**Before and after images**:
■ ■ ■
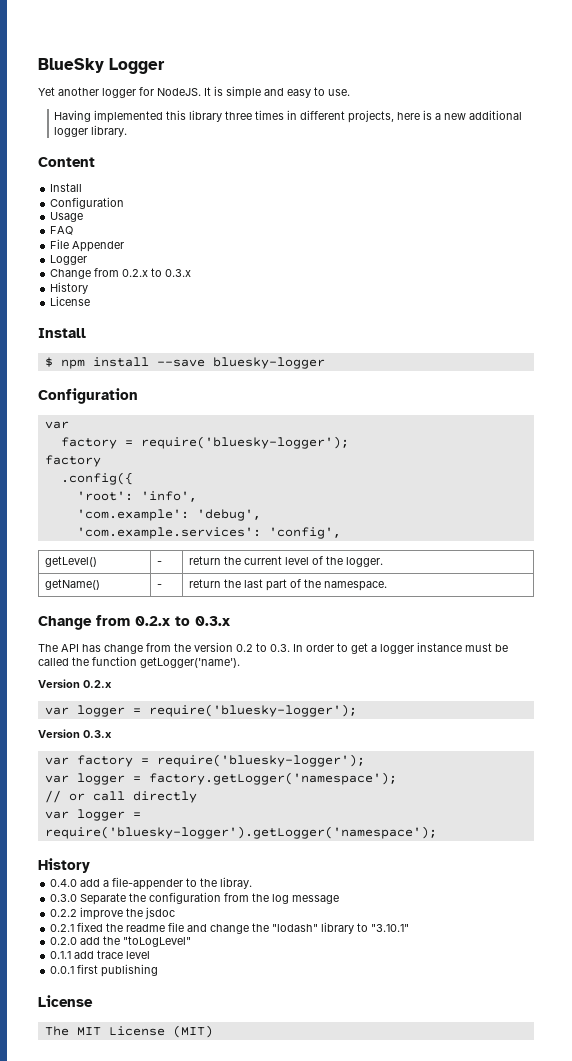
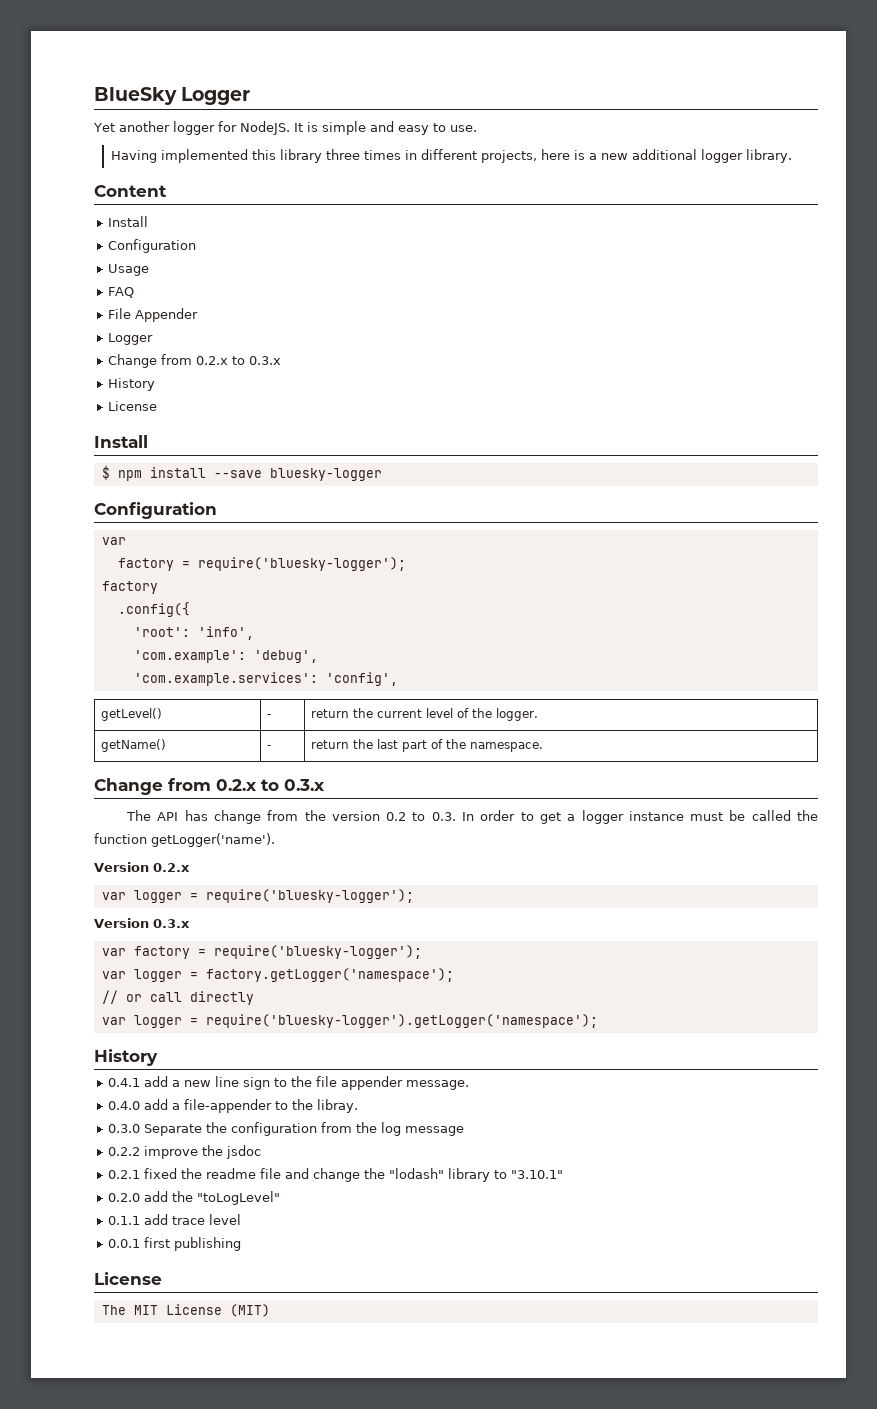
(90, 865) none -> [108,1076,470,1090] // 0.4.1 add a new line sign to the file appender message.

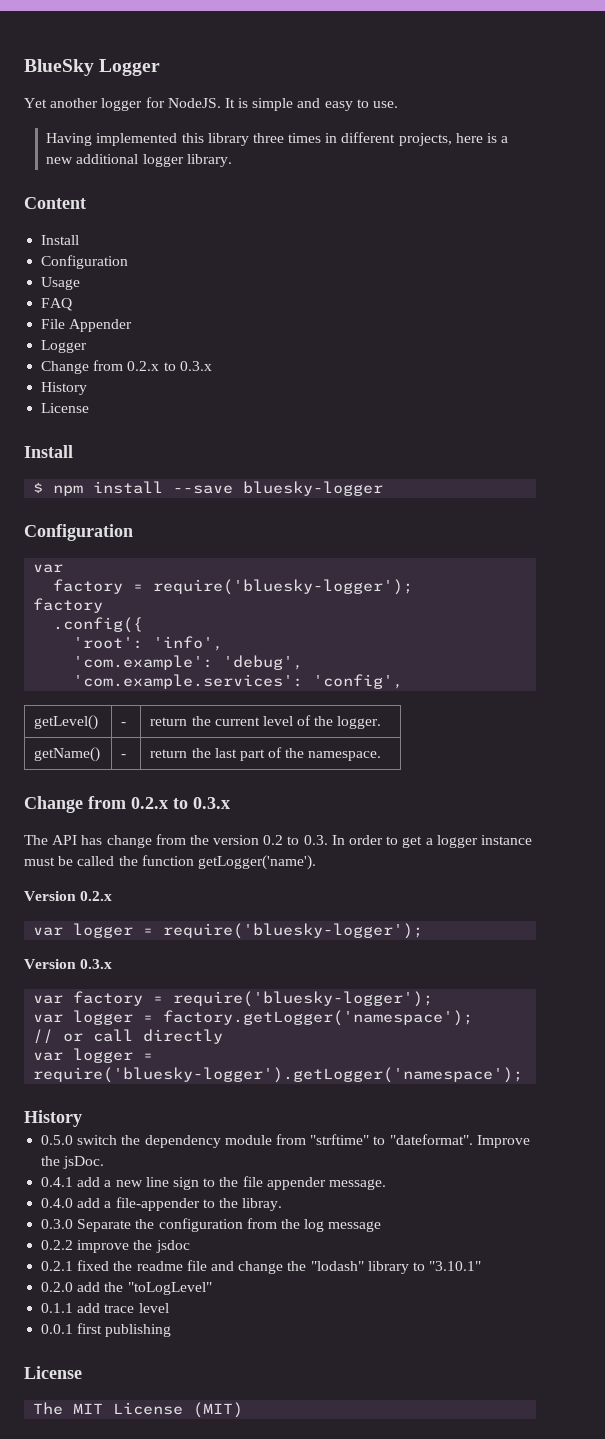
(158, 1057) none -> [41,1134,530,1148] [41,1156,105,1169] // 0.5.0 switch the dependency module from "strftime" to "dateformat". Improve the jsDoc.

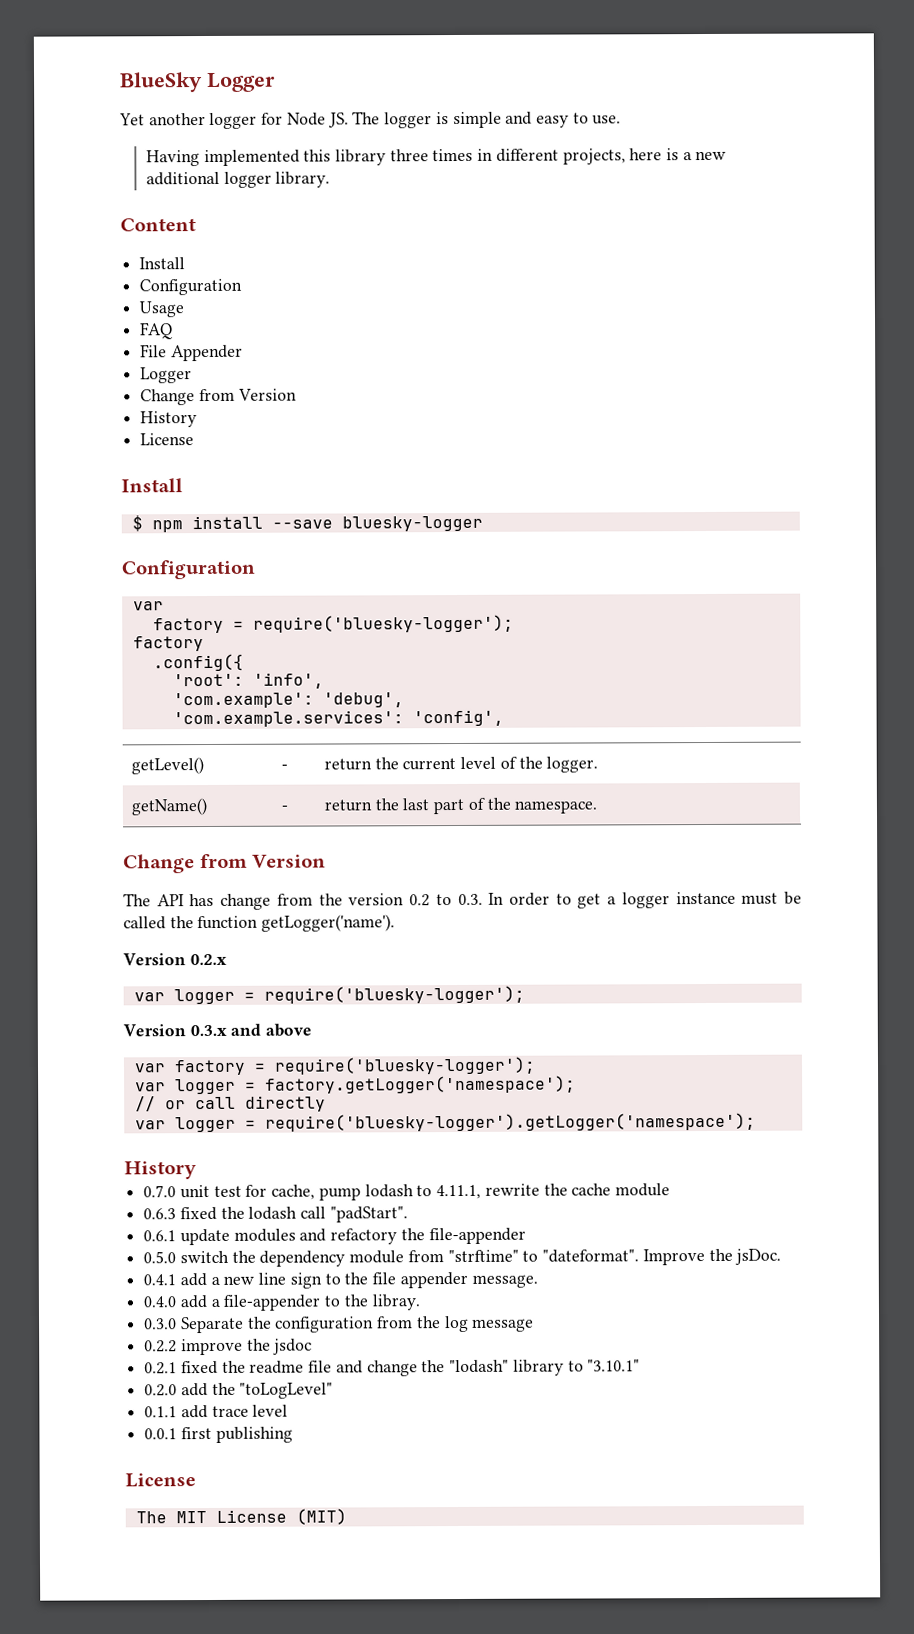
[167,98,235,108] NodeJS. It -> [286,111,433,129] Node JS. The logger
[127,361,212,371] 0.2.x to 0.3.x -> [237,388,297,401] Version
[131,797,230,809] 0.2.x to 0.3.x -> [252,854,327,868] Version
(113, 964) none -> [230,1023,313,1037] and above
(82, 1118) none -> [143,1183,670,1201] [143,1206,408,1223] [143,1227,526,1246] // 0.7.0 unit test for cache, pump lodash to 4.11.1, rewrite the cache module // 0.6.3 fixed the lodash call "padStart". // 0.6.1 update modules and refactory the file-appender

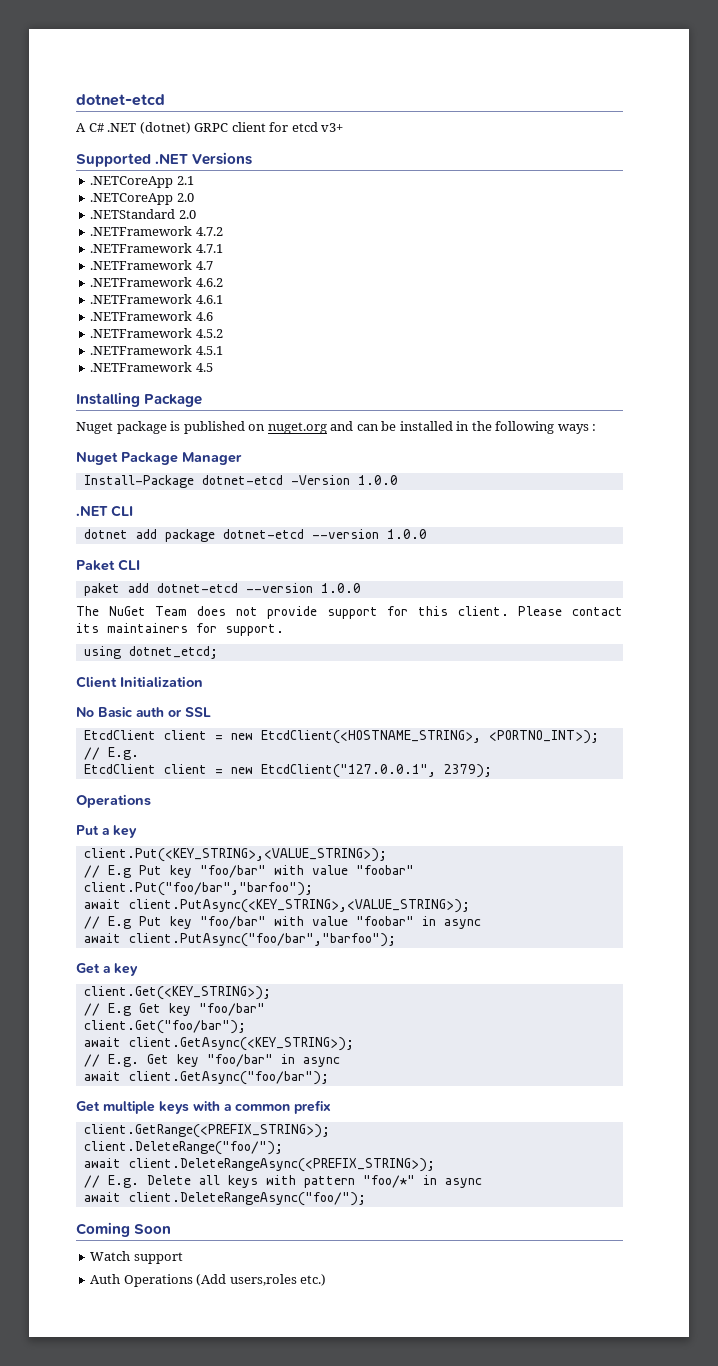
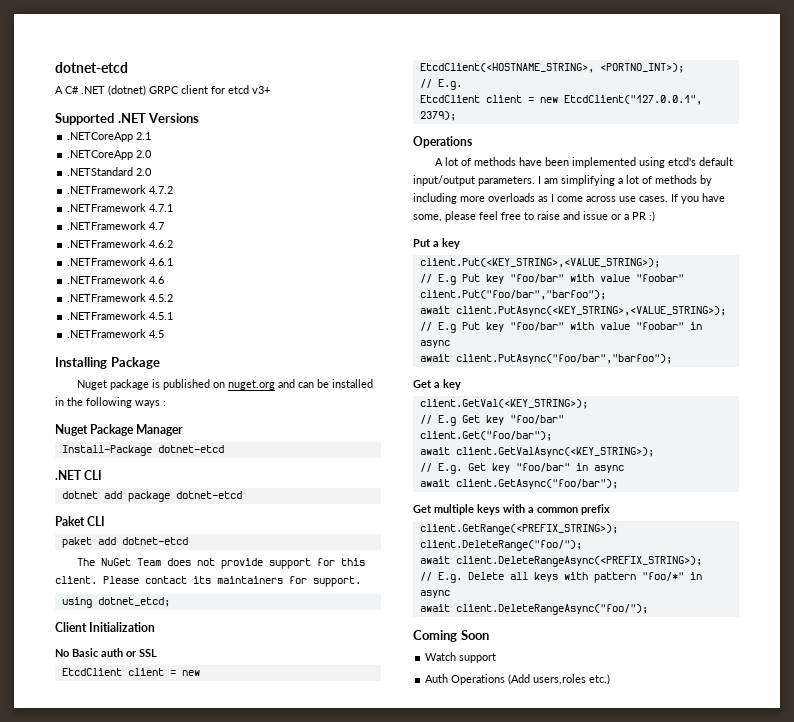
[290,475,398,485] -Version 1.0.0 -> (224, 449) none
[311,529,427,539] --version 1.0.0 -> (242, 495) none
[245,583,361,593] --version 1.0.0 -> (188, 541) none
(151, 801) none -> [435,157,734,168] [413,175,712,186] [413,193,725,204] [413,211,655,222] // A lot of methods have been implemented using etcd's default input/output parameters. I am simplifying a lot of methods by including more overloads as I come across use cases. If you have some, please feel free to raise and issue or a PR :)
[83,986,271,1000] client.Get(<KEY_STRING>); -> [419,399,588,409] client.GetVal(<KEY_STRING>);
[128,1037,354,1051] client.GetAsync(<KEY_STRING>); -> [455,447,654,457] client.GetValAsync(<KEY_STRING>);

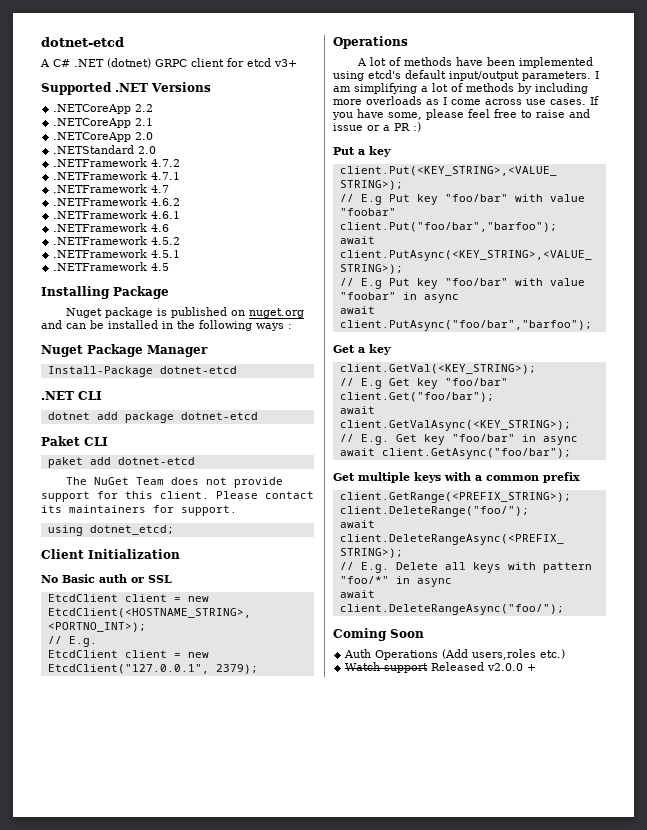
(200, 118) none -> [53,104,154,114] // .NETCoreApp 2.2
[425,652,497,663] // Watch support -> (424, 633) none
(611, 679) none -> [345,662,537,673] // Watch support Released v2.0.0 +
■ ■ ■
**What you are asked to do**:
In your copy of the records above, include no pictures and match every line exactly.

**Output of the exercise**:
(90, 865) none -> [108,1076,470,1090] // 0.4.1 add a new line sign to the file appender message.

(158, 1057) none -> [41,1134,530,1148] [41,1156,105,1169] // 0.5.0 switch the dependency module from "strftime" to "dateformat". Improve the jsDoc.

[167,98,235,108] NodeJS. It -> [286,111,433,129] Node JS. The logger
[127,361,212,371] 0.2.x to 0.3.x -> [237,388,297,401] Version
[131,797,230,809] 0.2.x to 0.3.x -> [252,854,327,868] Version
(113, 964) none -> [230,1023,313,1037] and above
(82, 1118) none -> [143,1183,670,1201] [143,1206,408,1223] [143,1227,526,1246] // 0.7.0 unit test for cache, pump lodash to 4.11.1, rewrite the cache module // 0.6.3 fixed the lodash call "padStart". // 0.6.1 update modules and refactory the file-appender

[290,475,398,485] -Version 1.0.0 -> (224, 449) none
[311,529,427,539] --version 1.0.0 -> (242, 495) none
[245,583,361,593] --version 1.0.0 -> (188, 541) none
(151, 801) none -> [435,157,734,168] [413,175,712,186] [413,193,725,204] [413,211,655,222] // A lot of methods have been implemented using etcd's default input/output parameters. I am simplifying a lot of methods by including more overloads as I come across use cases. If you have some, please feel free to raise and issue or a PR :)
[83,986,271,1000] client.Get(<KEY_STRING>); -> [419,399,588,409] client.GetVal(<KEY_STRING>);
[128,1037,354,1051] client.GetAsync(<KEY_STRING>); -> [455,447,654,457] client.GetValAsync(<KEY_STRING>);

(200, 118) none -> [53,104,154,114] // .NETCoreApp 2.2
[425,652,497,663] // Watch support -> (424, 633) none
(611, 679) none -> [345,662,537,673] // Watch support Released v2.0.0 +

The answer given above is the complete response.